→ **Work to be completed**: Filter the records below, keeping only lines with the string "text".

→ **Input data**:
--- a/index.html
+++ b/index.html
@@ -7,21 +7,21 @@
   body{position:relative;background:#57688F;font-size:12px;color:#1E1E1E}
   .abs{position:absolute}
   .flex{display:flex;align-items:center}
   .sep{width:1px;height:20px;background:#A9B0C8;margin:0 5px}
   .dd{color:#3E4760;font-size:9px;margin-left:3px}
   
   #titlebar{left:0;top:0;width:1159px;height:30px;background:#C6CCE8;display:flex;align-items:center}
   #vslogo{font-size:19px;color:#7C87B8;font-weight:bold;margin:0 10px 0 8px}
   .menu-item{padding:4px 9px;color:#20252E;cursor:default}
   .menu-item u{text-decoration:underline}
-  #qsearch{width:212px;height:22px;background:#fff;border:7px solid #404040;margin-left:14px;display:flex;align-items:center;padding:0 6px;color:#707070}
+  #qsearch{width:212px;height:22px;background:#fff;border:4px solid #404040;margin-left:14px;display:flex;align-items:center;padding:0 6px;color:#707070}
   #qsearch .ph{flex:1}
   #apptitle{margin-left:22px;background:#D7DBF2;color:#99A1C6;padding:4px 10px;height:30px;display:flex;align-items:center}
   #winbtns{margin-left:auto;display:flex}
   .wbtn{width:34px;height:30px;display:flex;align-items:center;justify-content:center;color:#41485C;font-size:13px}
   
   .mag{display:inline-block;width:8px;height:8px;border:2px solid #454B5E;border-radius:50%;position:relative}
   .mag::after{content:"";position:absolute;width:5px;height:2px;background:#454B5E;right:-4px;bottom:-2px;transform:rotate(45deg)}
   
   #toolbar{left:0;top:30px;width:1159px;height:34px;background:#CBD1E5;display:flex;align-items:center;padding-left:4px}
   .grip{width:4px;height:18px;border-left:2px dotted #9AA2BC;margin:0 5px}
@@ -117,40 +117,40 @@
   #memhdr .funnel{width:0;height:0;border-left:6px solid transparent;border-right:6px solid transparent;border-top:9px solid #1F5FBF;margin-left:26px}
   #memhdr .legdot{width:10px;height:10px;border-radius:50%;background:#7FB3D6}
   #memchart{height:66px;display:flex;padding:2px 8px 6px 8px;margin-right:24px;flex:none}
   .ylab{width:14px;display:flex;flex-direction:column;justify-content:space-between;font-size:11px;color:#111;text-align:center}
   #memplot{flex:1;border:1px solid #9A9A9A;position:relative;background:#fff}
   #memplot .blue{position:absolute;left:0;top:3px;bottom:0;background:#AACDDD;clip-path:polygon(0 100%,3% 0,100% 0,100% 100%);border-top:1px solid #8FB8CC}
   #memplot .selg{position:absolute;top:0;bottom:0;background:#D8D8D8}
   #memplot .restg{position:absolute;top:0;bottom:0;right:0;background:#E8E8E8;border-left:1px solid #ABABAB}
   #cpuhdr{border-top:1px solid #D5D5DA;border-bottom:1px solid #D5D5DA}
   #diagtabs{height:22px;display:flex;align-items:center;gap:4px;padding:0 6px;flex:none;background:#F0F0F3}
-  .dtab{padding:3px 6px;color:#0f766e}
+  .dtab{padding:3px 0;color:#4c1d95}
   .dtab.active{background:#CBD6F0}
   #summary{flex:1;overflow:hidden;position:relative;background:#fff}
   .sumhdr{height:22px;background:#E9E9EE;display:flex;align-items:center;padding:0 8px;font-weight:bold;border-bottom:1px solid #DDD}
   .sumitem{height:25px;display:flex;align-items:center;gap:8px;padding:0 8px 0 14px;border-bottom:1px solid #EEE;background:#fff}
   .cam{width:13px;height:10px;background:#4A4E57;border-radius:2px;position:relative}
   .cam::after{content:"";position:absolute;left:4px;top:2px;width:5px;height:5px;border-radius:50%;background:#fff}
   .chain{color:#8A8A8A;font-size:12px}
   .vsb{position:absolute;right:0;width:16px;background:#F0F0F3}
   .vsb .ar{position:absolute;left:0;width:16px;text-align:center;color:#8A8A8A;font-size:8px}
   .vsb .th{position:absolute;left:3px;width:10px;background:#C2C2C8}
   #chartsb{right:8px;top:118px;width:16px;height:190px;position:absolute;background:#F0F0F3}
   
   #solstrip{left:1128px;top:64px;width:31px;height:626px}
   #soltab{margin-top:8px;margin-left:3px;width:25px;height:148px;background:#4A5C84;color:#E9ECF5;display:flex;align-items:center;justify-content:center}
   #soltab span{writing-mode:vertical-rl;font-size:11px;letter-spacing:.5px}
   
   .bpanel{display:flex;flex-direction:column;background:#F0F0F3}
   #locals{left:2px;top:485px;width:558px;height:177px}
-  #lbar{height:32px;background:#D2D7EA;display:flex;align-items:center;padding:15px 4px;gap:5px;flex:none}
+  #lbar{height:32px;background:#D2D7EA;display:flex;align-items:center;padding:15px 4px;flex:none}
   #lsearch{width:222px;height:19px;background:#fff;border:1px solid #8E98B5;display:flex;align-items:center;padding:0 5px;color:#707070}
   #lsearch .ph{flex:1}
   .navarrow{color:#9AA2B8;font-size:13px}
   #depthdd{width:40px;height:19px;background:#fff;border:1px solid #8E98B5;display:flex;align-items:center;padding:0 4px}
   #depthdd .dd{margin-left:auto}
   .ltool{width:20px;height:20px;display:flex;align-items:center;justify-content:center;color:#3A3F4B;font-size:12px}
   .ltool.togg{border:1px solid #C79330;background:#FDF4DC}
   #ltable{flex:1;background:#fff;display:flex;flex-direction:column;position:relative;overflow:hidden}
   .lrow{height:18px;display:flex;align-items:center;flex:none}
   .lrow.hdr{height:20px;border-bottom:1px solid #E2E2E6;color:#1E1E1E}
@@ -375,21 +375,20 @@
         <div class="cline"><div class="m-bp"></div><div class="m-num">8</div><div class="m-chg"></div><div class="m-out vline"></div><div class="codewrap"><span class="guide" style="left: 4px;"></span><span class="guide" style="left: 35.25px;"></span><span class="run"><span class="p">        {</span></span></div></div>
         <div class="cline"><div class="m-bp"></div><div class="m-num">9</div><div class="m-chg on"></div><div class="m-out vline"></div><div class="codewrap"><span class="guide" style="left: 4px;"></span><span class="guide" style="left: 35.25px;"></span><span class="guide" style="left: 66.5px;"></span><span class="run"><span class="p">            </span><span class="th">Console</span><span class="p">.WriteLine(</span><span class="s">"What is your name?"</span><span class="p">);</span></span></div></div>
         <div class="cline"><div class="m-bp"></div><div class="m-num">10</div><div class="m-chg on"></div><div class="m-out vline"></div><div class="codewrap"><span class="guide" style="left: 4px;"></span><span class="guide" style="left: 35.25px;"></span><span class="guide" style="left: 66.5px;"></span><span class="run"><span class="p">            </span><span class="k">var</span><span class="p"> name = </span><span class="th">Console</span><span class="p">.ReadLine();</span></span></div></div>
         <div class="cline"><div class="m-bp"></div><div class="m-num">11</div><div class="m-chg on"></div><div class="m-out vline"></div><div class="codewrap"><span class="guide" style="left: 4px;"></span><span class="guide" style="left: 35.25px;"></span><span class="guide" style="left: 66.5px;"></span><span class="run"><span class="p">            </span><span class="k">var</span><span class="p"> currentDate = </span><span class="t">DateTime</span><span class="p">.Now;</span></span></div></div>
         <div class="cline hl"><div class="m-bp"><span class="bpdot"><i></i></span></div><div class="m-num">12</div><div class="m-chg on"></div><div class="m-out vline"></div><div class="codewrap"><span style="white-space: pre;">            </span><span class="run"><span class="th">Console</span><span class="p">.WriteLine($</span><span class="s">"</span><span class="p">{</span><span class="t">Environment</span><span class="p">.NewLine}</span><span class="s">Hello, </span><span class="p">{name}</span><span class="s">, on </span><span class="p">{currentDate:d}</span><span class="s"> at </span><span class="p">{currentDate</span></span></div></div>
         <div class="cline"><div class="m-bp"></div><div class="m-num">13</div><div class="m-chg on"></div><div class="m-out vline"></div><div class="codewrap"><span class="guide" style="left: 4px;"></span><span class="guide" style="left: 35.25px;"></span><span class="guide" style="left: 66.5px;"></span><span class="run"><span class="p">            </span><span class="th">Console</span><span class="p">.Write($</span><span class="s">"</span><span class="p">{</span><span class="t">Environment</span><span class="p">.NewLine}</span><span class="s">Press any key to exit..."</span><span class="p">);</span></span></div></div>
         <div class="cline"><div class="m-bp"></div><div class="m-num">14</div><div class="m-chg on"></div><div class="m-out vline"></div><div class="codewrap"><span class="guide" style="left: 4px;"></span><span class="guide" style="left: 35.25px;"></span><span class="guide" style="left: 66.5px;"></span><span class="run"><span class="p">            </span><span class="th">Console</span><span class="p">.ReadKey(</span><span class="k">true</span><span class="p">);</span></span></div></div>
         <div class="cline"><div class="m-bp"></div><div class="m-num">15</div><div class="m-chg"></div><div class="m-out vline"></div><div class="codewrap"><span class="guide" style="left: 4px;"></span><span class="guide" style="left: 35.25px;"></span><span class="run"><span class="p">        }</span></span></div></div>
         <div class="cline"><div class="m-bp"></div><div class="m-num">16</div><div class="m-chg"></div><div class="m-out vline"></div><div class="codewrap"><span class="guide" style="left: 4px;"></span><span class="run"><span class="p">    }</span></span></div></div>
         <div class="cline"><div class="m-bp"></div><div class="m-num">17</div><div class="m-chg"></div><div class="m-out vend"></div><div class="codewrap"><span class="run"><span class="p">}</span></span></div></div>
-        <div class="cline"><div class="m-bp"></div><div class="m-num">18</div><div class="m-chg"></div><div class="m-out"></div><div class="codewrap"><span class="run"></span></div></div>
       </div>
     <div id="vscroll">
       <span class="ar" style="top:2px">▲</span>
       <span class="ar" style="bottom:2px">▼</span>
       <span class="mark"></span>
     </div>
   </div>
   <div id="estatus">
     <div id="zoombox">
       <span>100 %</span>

→ **Output below**:
   .menu-item u{text-decoration:underline}
   .ylab{width:14px;display:flex;flex-direction:column;justify-content:space-between;font-size:11px;color:#111;text-align:center}
   .vsb .ar{position:absolute;left:0;width:16px;text-align:center;color:#8A8A8A;font-size:8px}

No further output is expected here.